Janusz Władyczak wants Polish exporters to broaden their horizons. Instead of staying comfortable in traditional markets such as Europe and North America, the chief executive of Kuke, Poland’s export credit agency (ECA), is urging businesses to tap abundant export finance opportunities in Africa.

To help stimulate that expansion – and restore some of the business Kuke itself has lost because of Russia’s invasion of Ukraine – Kuke has turned deal matchmaker, proactively trying to insert Polish suppliers and contractors into deals on the continent.

Because Africa is home to many countries deemed a high credit risk by the OECD, ECAs are often involved in guaranteeing commercial lending for infrastructure projects such as roads, railways, hospitals and utilities. So far, Kuke has been a minnow on the continent, and Władyczak is keen for the agency to boost its role.

“We are eager to participate in any kind of project on the African continent,” he tells GTR. “We could sit and wait for someone to approach us, but I think we need to differentiate ourselves from other ECAs. It’s not only matchmaking as such, we should create an additional type of value [for exporters].”

Kuke has a great financial potential to guarantee transactions in foreign markets, including African ones, and that is why we actively search for projects in which we can get involved.”

“As Poland is a large production site, it is fairly easy to find Polish suppliers and subcontractors to participate in those projects. We help to find and to match both sides,” explains Władyczak, noting that some other ECAs, such as UK Export Finance, take a similar approach.

Russia’s invasion of Ukraine has been a major challenge for Kuke. The ECA’s coverage of trade with both countries, plus neighbouring Belarus, represented a significant chunk of its business.

Kuke’s business with Ukraine has since recovered to pre-war levels, but Władyczak doesn’t see transactions with Russia and Belarus returning in the near future.

“Filling the hole left by investments in Belarus and Russia, where we were experts and ranked right behind such powers as China and Germany, will surely take us several years,” Władyczak says. “But we do not expect to be able to return to the Belarusian and Russian markets in the coming years, so Africa, the Middle East and hopefully Asia are must-haves on our list.”

To make up for lost business, Kuke wants Polish exporters to take advantage of the many large infrastructure projects under development across Africa.

Despite shaky debt positions of some key African economies, foreign lenders are still actively pursuing export finance deals on the continent. The retreat of Chinese contractors and banks has opened the door further for European – and Polish – participation.

Kuke is currently exploring around 20 opportunities in Africa, with five of them expected to be finalised by the end of this year. If they pan out, it would mark a major uptick in the institution’s involvement with the region.

Earlier this year Kuke covered a US$73mn social loan to finance the expansion of a university in Angola, and in 2021 the agency co-supported a hospital refurbishment project in Côte d’Ivoire alongside Denmark’s ECA.

Both loans were led by Standard Chartered, which Władyczak nominates as a key partner in the push into African export finance.

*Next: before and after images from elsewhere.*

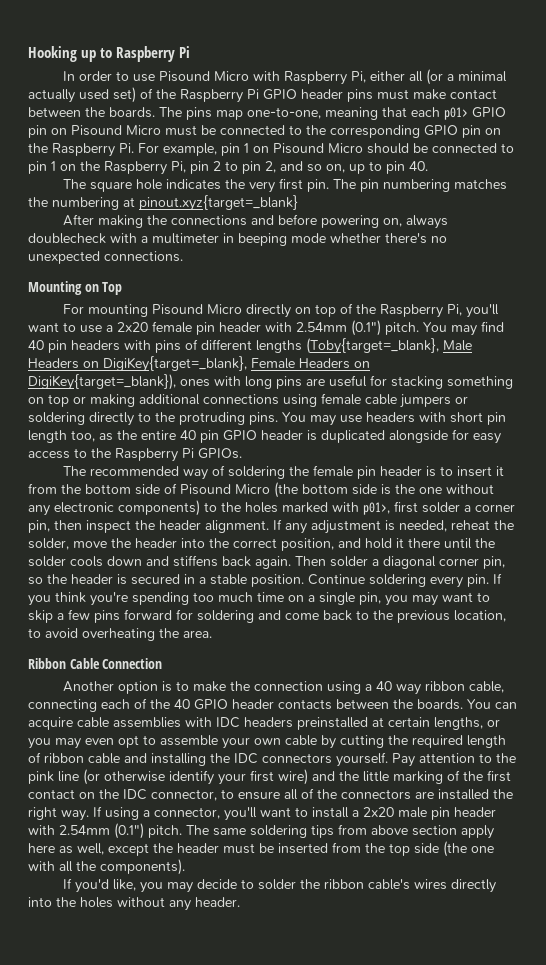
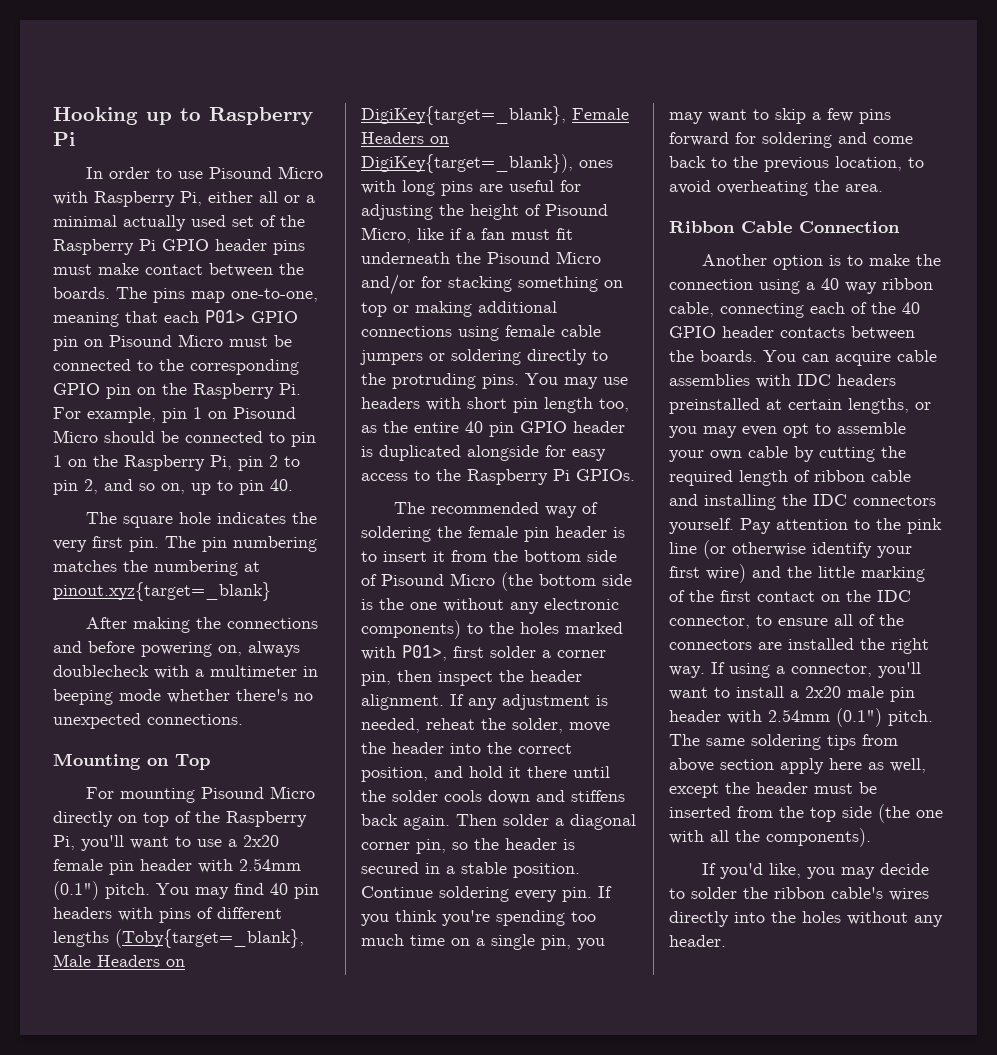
- In order to use Pisound Micro with Raspberry Pi, either all (or a minimal actually used set) of the Raspberry Pi GPIO header pins must make contact between the boards.
+ In order to use Pisound Micro with Raspberry Pi, either all or a minimal actually used set of the Raspberry Pi GPIO header pins must make contact between the boards.
- The pins map one-to-one, meaning that each p01> GPIO pin on Pisound Micro must be connected to the corresponding GPIO pin on the Raspberry Pi. For example, pin 1 on Pisound Micro should be connected to pin 1 on the Raspberry Pi, pin 2 to pin 2, and so on, up to pin 40.
+ The pins map one-to-one, meaning that each P01> GPIO pin on Pisound Micro must be connected to the corresponding GPIO pin on the Raspberry Pi. For example, pin 1 on Pisound Micro should be connected to pin 1 on the Raspberry Pi, pin 2 to pin 2, and so on, up to pin 40.
- You may find 40 pin headers with pins of different lengths (Toby{target=_blank}, Male Headers on DigiKey{target=_blank}, Female Headers on DigiKey{target=_blank}), ones with long pins are useful for stacking something on top or making additional connections using female cable jumpers or soldering directly to the protruding pins.
+ You may find 40 pin headers with pins of different lengths (Toby{target=_blank}, Male Headers on DigiKey{target=_blank}, Female Headers on DigiKey{target=_blank}), ones with long pins are useful for adjusting the height of Pisound Micro, like if a fan must fit underneath the Pisound Micro and/or for stacking something on top or making additional connections using female cable jumpers or soldering directly to the protruding pins.
- The recommended way of soldering the female pin header is to insert it from the bottom side of Pisound Micro (the bottom side is the one without any electronic components) to the holes marked with p01>, first solder a corner pin, then inspect the header alignment.
+ The recommended way of soldering the female pin header is to insert it from the bottom side of Pisound Micro (the bottom side is the one without any electronic components) to the holes marked with P01>, first solder a corner pin, then inspect the header alignment.

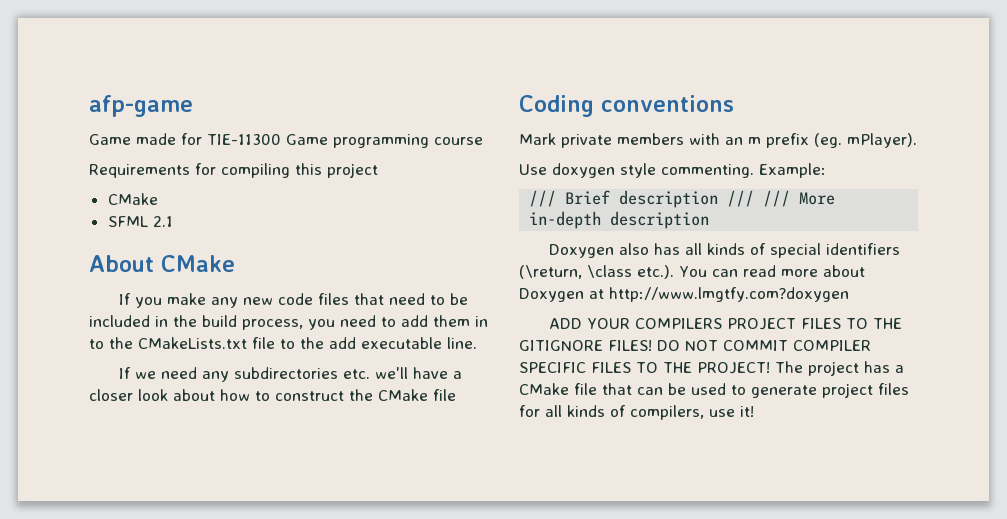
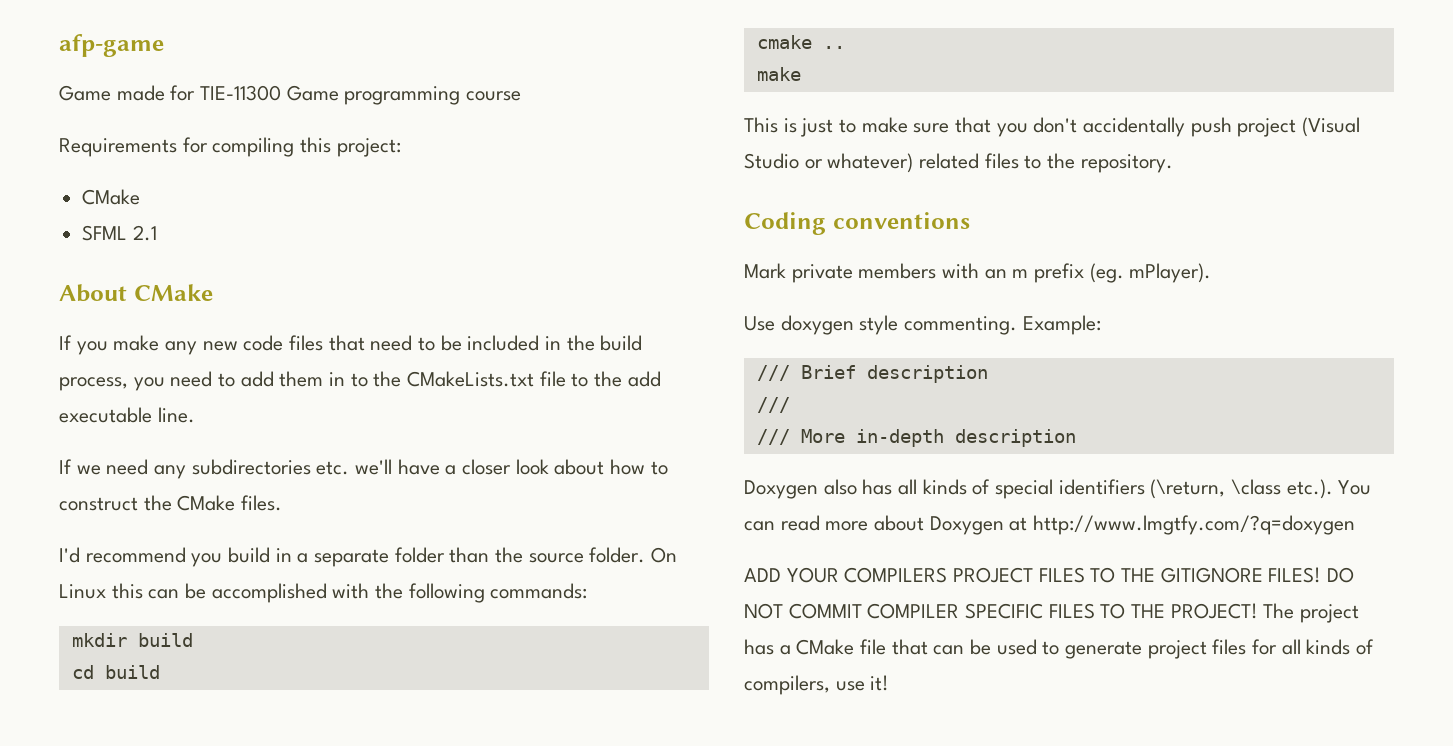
- Requirements for compiling this project
+ Requirements for compiling this project:
- If we need any subdirectories etc. we'll have a closer look about how to construct the CMake file
+ If we need any subdirectories etc. we'll have a closer look about how to construct the CMake files.
+ I'd recommend you build in a separate folder than the source folder. On Linux this can be accomplished with the following commands:
+ mkdir build
+ cd build
+ cmake ..
+ make
+ This is just to make sure that you don't accidentally push project (Visual Studio or whatever) related files to the repository.
- /// Brief description /// /// More in-depth description
+ /// Brief description
+ ///
+ /// More in-depth description
- Doxygen also has all kinds of special identifiers (\return, \class etc.). You can read more about Doxygen at http://www.lmgtfy.com?doxygen
+ Doxygen also has all kinds of special identifiers (\return, \class etc.). You can read more about Doxygen at http://www.lmgtfy.com/?q=doxygen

Limited appetite among Polish banks for providing export finance beyond Europe means the bulk of transactions the agency is weighing up involve international lenders. But the agency is also trying to nurture a shift in outlook among local banks, bringing them in on some of the deals to build an understanding of the African export finance market.


Sharing the risk

“We’re pretty happy because we kind of initiated the whole process and it seems it started to work very well,” says Władyczak. “We really created an interest among other companies in Poland.”

“From the normal perspective of an ECA, we should be sitting and waiting for our companies to come to approach us. We kind of reversed the idea of doing business that way,” he explains.

While Polish engineering, procurement and construction contractors, who compete for tenders from governments to complete projects, might not necessarily lead a bid, Władyczak says Kuke’s involvement in the financing ensures that at least 20% of content will be sourced from Poland even if the primary contractor is from a third country.

While Kuke has had to readjust its business in the wake of the war in Ukraine, its impact on the ECA pales in comparison to the effect on many African nations, which have been hit hard by volatility in commodity prices, particularly staple food ingredients such as wheat.

Many African economies are also struggling with sovereign debt. Ghana recently clinched a financial assistance package with the International Monetary Fund to help with its reported sovereign debt burden of around US$30bn. Angola and Kenya are among other countries wrestling with groaning debt to Chinese creditors, largely borrowed to finance infrastructure projects.

Władyczak says Kuke takes into account each country’s macroeconomic situation but considers every case separately, “not rejecting the project just because the government is in talks with the IMF about rescue lending”. He says an uptick in the claims ratio for African transactions is largely limited to short-term export transactions.

Kuke is also keen to co-operate and share risk with other European ECAs, partly as a way to compete with the export credit might of countries such as China and India. Those sentiments echo a study published last month – set to influence an emerging EU-wide export credit strategy – which recommended closer co-operation and risk-sharing between the bloc’s public export credit institutions.

“In general, the whole situation in the ECA world has changed as well,” says Władyczak. “For now, we see the trend that ECAs are eager to share the risk.”